▼

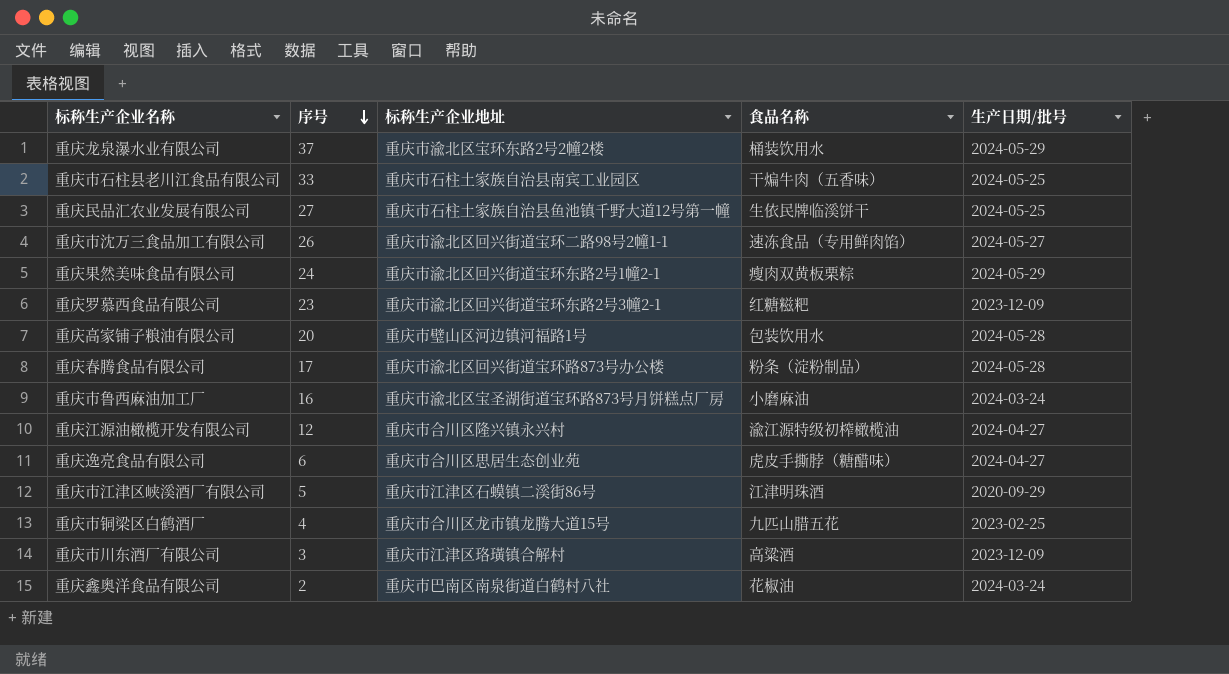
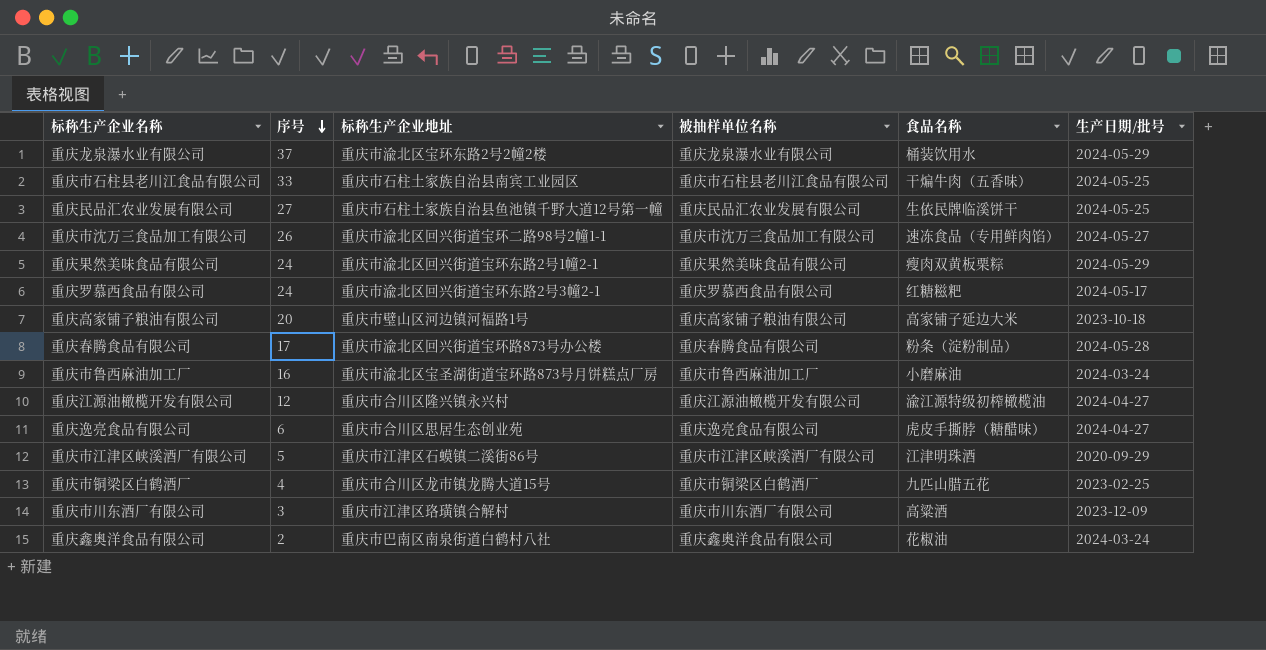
column 被抽样单位名称 | position: none -> 4
重庆罗慕西食品有限公司 | 序号: 23 -> 24
重庆罗慕西食品有限公司 | 生产日期/批号: 2023-12-09 -> 2024-05-17
重庆高家铺子粮油有限公司 | 食品名称: 包装饮用水 -> 高家铺子延边大米
重庆高家铺子粮油有限公司 | 生产日期/批号: 2024-05-28 -> 2023-10-18

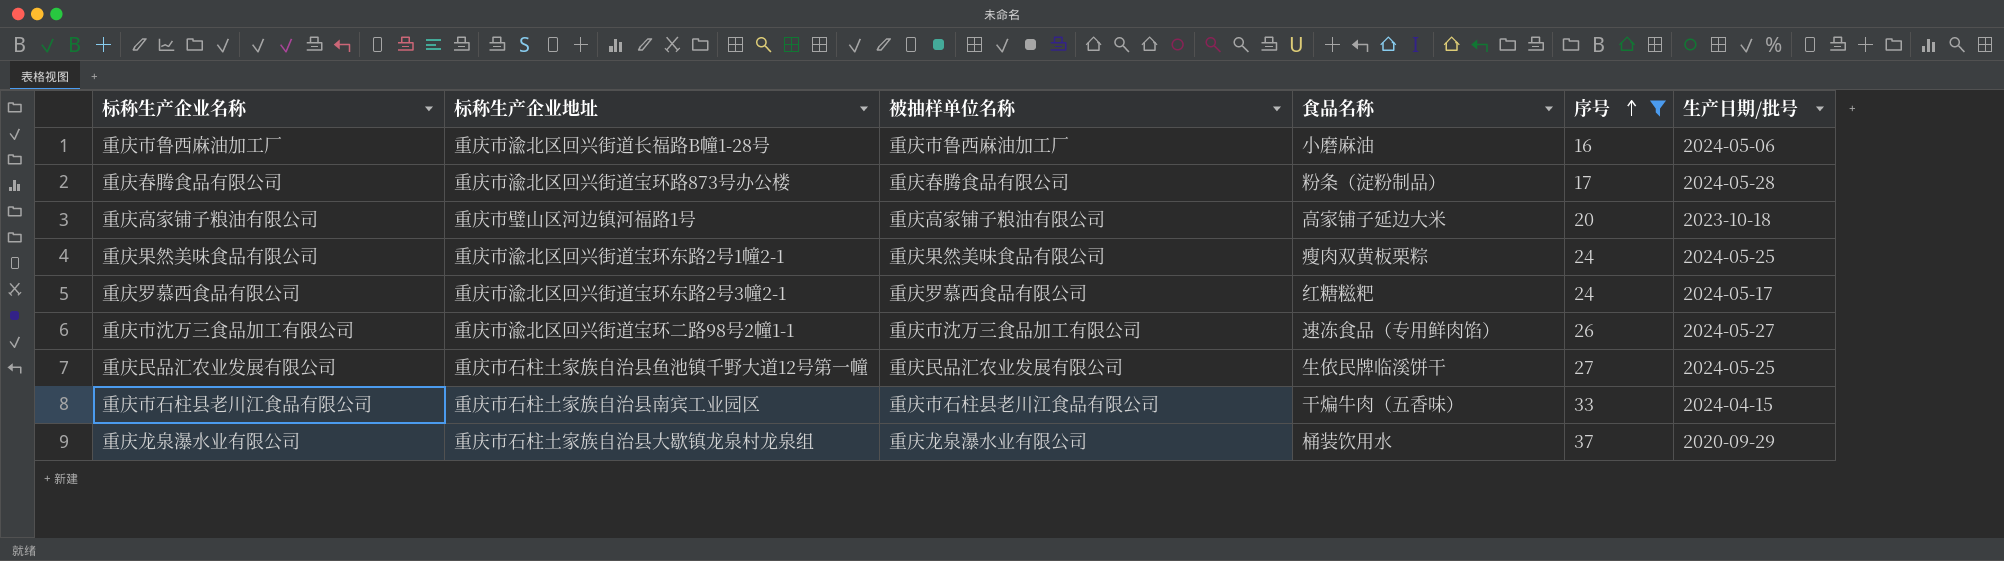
filter: none -> 序号 >= 16
row order: 序号 descending -> 序号 ascending
column 序号 | position: 2 -> 5
重庆市鲁西麻油加工厂 | 标称生产企业地址: 重庆市渝北区宝圣湖街道宝环路873号月饼糕点厂房 -> 重庆市渝北区回兴街道长福路B幢1-28号
重庆市鲁西麻油加工厂 | 生产日期/批号: 2024-03-24 -> 2024-05-06
重庆果然美味食品有限公司 | 生产日期/批号: 2024-05-29 -> 2024-05-25
重庆市石柱县老川江食品有限公司 | 生产日期/批号: 2024-05-25 -> 2024-04-15
重庆龙泉瀑水业有限公司 | 标称生产企业地址: 重庆市渝北区宝环东路2号2幢2楼 -> 重庆市石柱土家族自治县大歇镇龙泉村龙泉组
重庆龙泉瀑水业有限公司 | 生产日期/批号: 2024-05-29 -> 2020-09-29

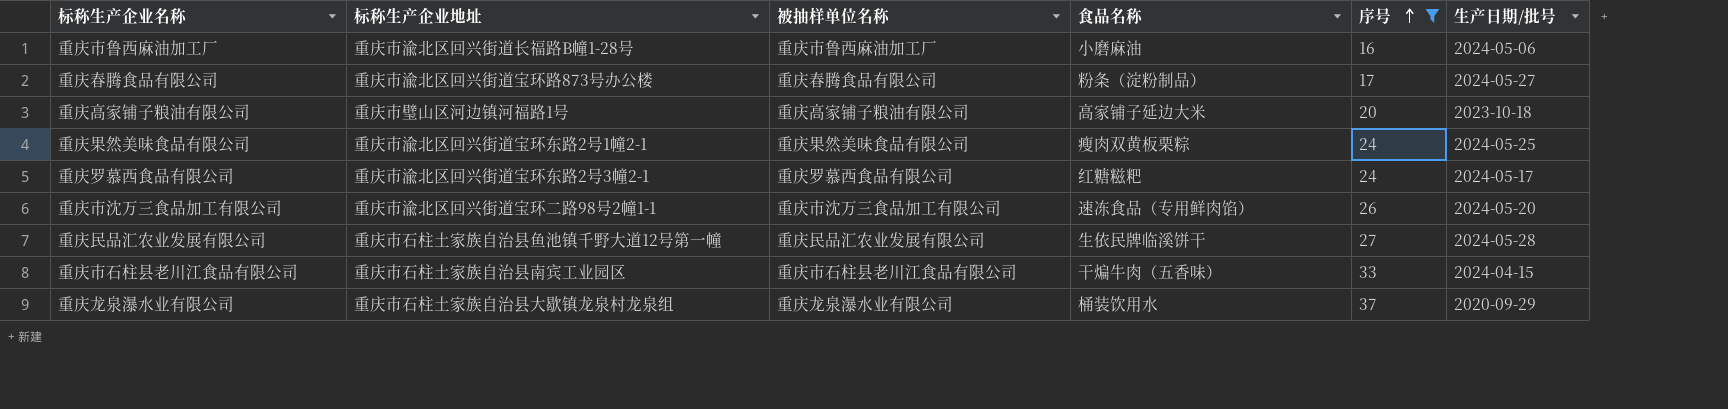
重庆春腾食品有限公司 | 生产日期/批号: 2024-05-28 -> 2024-05-27
重庆市沈万三食品加工有限公司 | 生产日期/批号: 2024-05-27 -> 2024-05-20
重庆民品汇农业发展有限公司 | 生产日期/批号: 2024-05-25 -> 2024-05-28

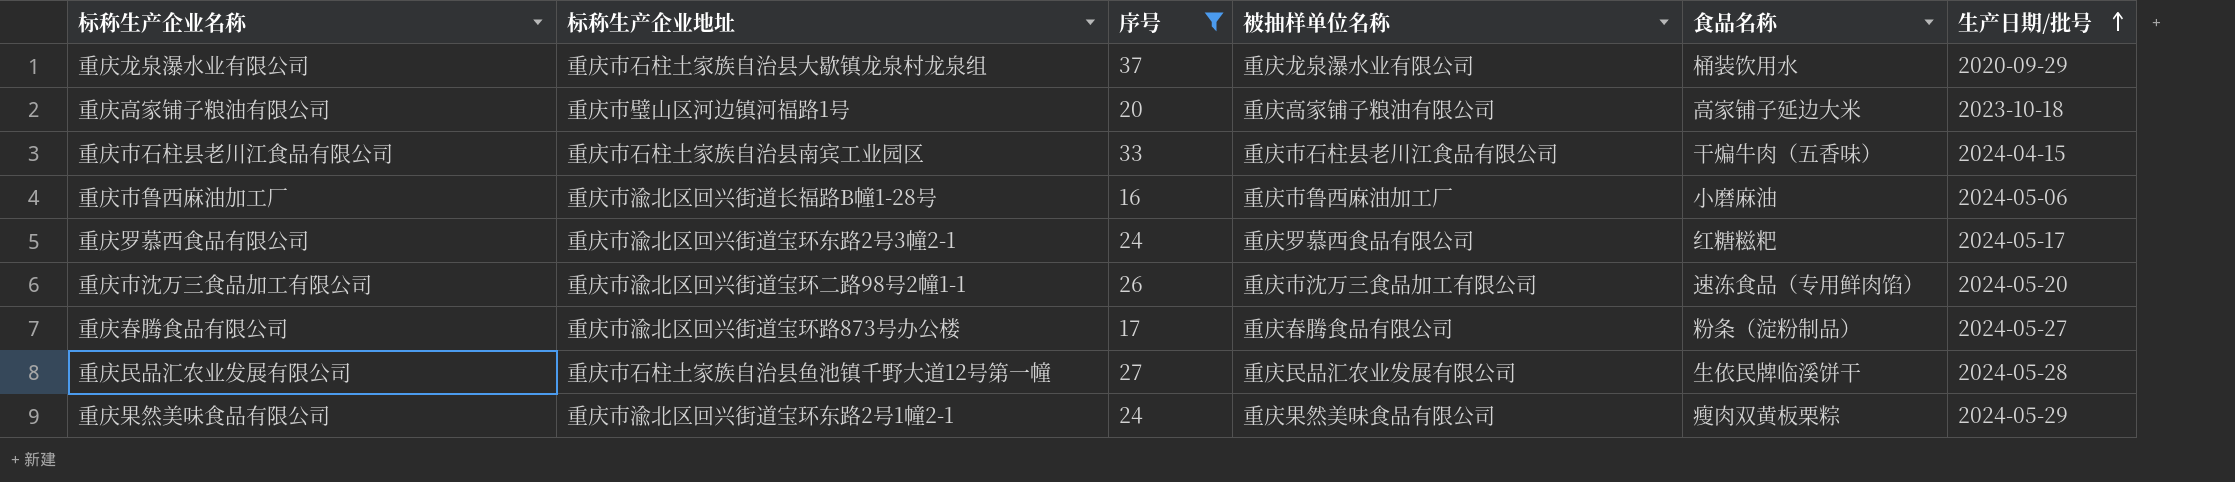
row order: 序号 ascending -> 生产日期/批号 ascending
column 序号 | position: 5 -> 3
重庆果然美味食品有限公司 | 生产日期/批号: 2024-05-25 -> 2024-05-29

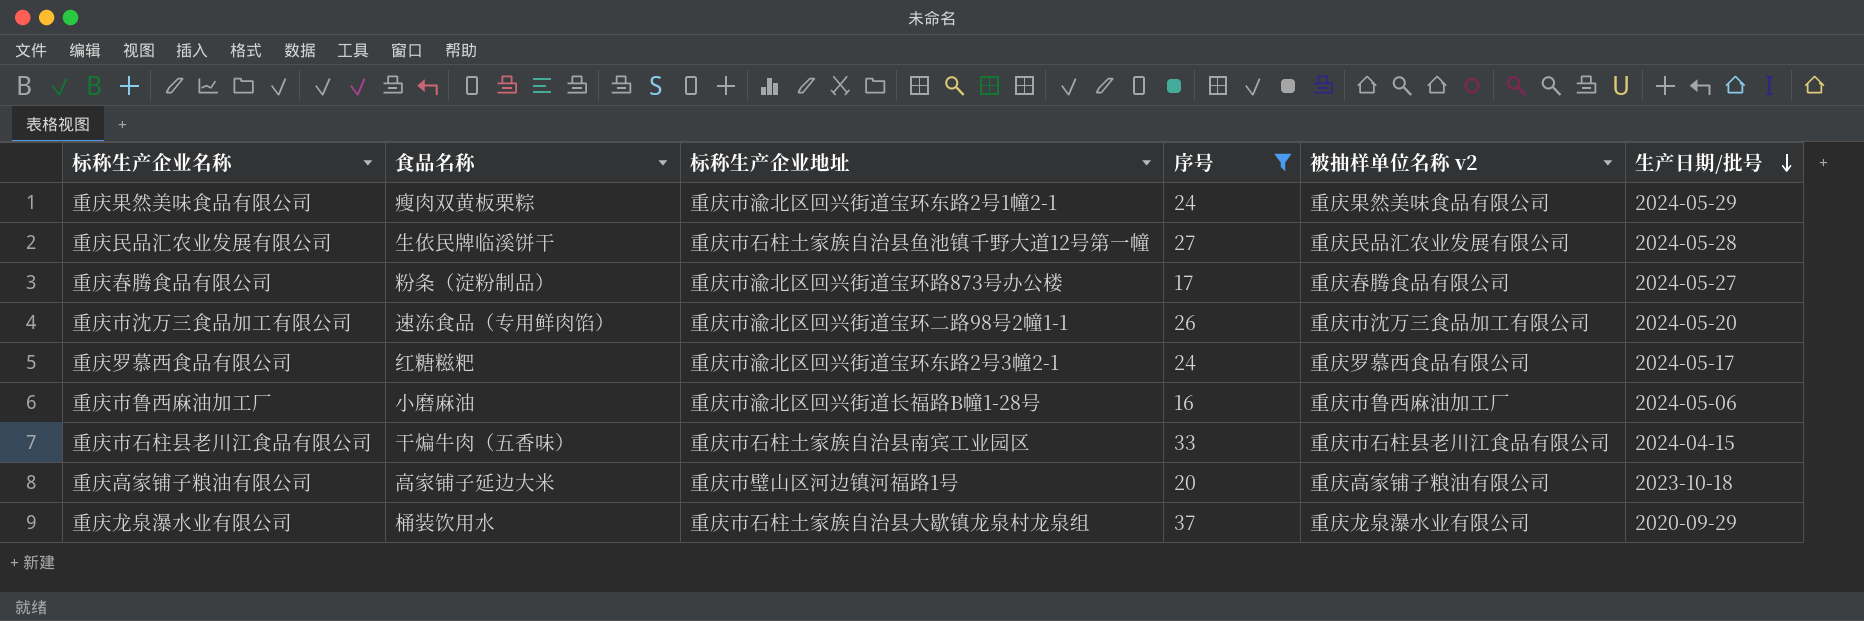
row order: 生产日期/批号 ascending -> 生产日期/批号 descending
column 食品名称 | position: 5 -> 2
column name: 被抽样单位名称 -> 被抽样单位名称 v2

▲

→ Problem description: Go through the data above and copy each line that holds the word "重庆罗慕西食品有限公司".

→ Response area:
重庆罗慕西食品有限公司 | 序号: 23 -> 24
重庆罗慕西食品有限公司 | 生产日期/批号: 2023-12-09 -> 2024-05-17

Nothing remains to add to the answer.